• [Brief]:
Look through the data for the string "number". Copy every line where it is found.

(Edit difference data)

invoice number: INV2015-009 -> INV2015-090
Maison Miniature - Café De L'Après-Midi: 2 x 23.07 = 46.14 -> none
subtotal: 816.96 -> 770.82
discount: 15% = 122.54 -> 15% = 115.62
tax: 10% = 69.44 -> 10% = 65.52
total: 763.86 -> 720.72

---

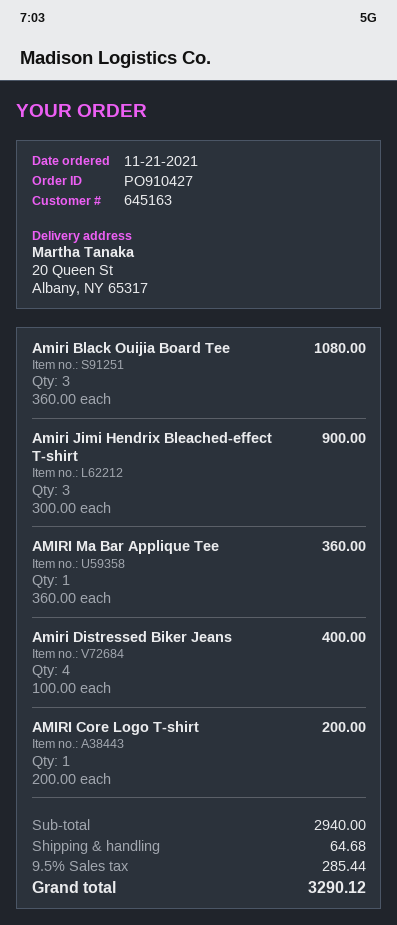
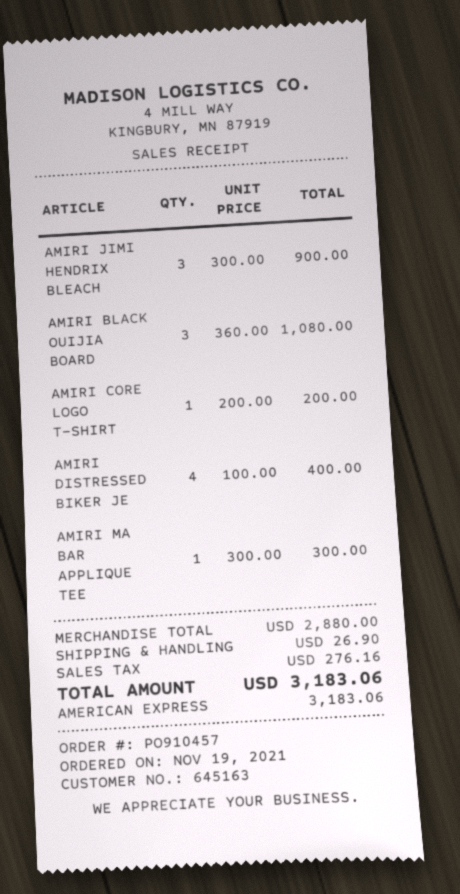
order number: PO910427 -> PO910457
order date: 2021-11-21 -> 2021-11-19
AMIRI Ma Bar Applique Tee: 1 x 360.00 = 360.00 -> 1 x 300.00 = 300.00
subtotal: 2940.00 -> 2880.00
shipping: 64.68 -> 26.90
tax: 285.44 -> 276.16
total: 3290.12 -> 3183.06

---

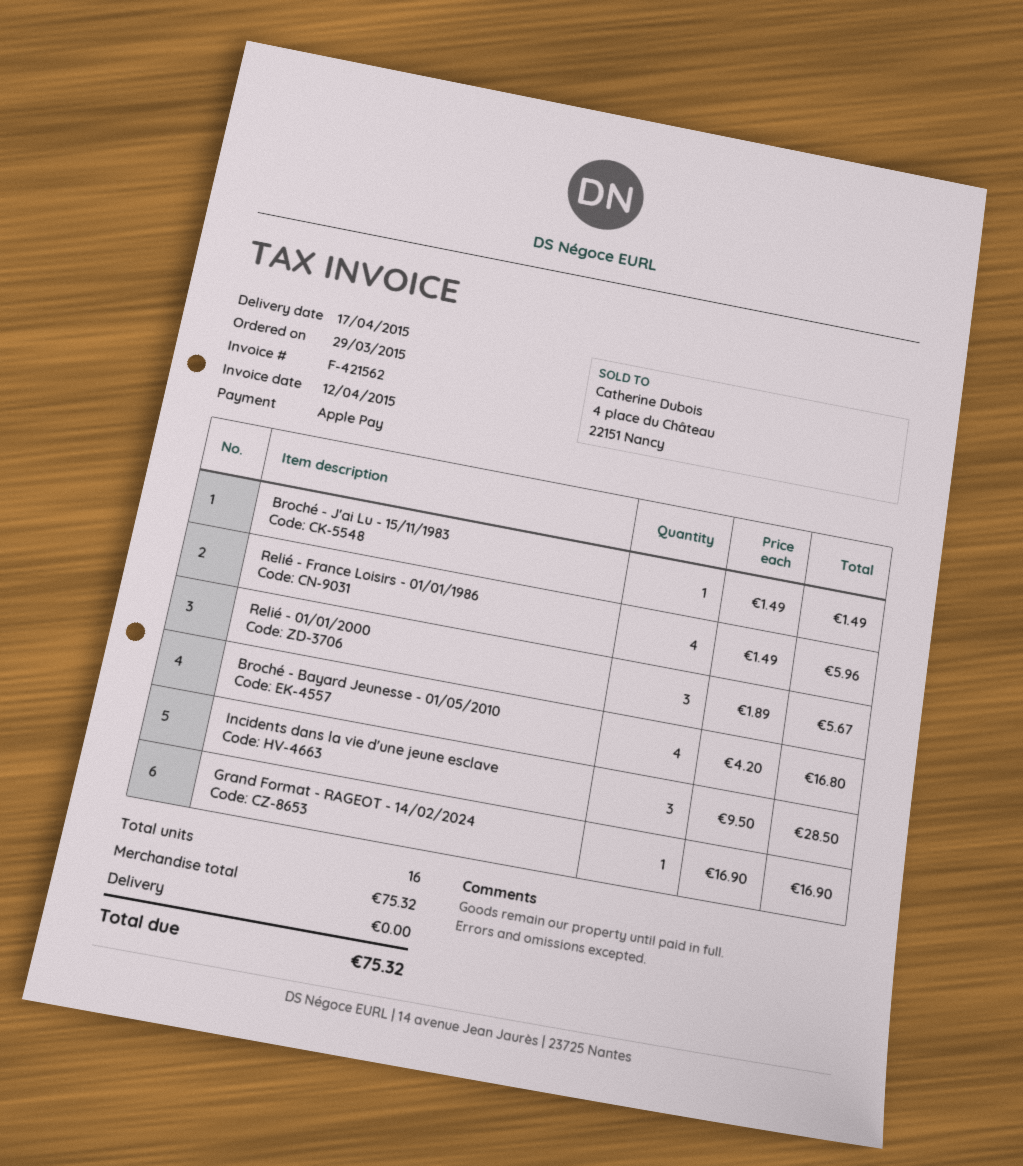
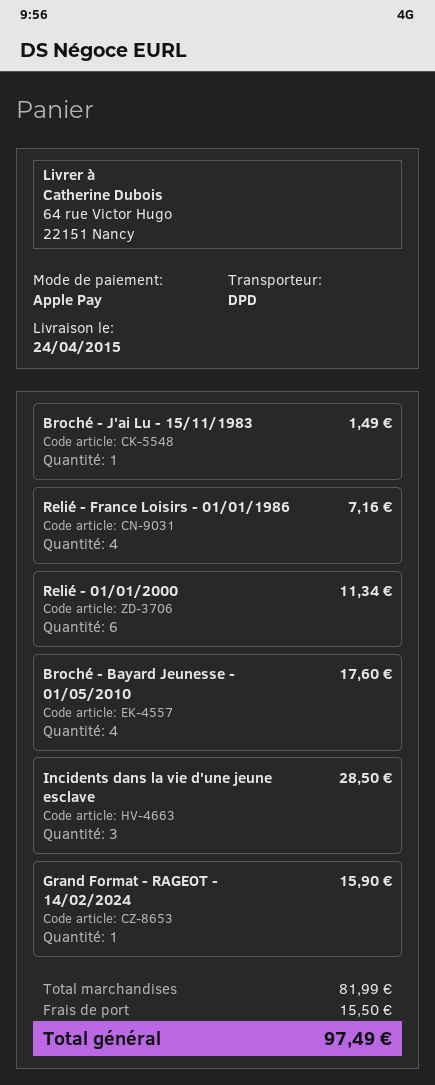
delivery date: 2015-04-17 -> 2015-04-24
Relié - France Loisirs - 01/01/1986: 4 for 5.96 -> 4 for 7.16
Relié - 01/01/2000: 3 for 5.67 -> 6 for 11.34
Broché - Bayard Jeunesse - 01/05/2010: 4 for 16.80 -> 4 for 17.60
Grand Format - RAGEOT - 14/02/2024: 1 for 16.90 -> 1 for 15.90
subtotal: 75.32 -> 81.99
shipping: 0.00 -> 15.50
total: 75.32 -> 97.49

• [The completed task]:
invoice number: INV2015-009 -> INV2015-090
order number: PO910427 -> PO910457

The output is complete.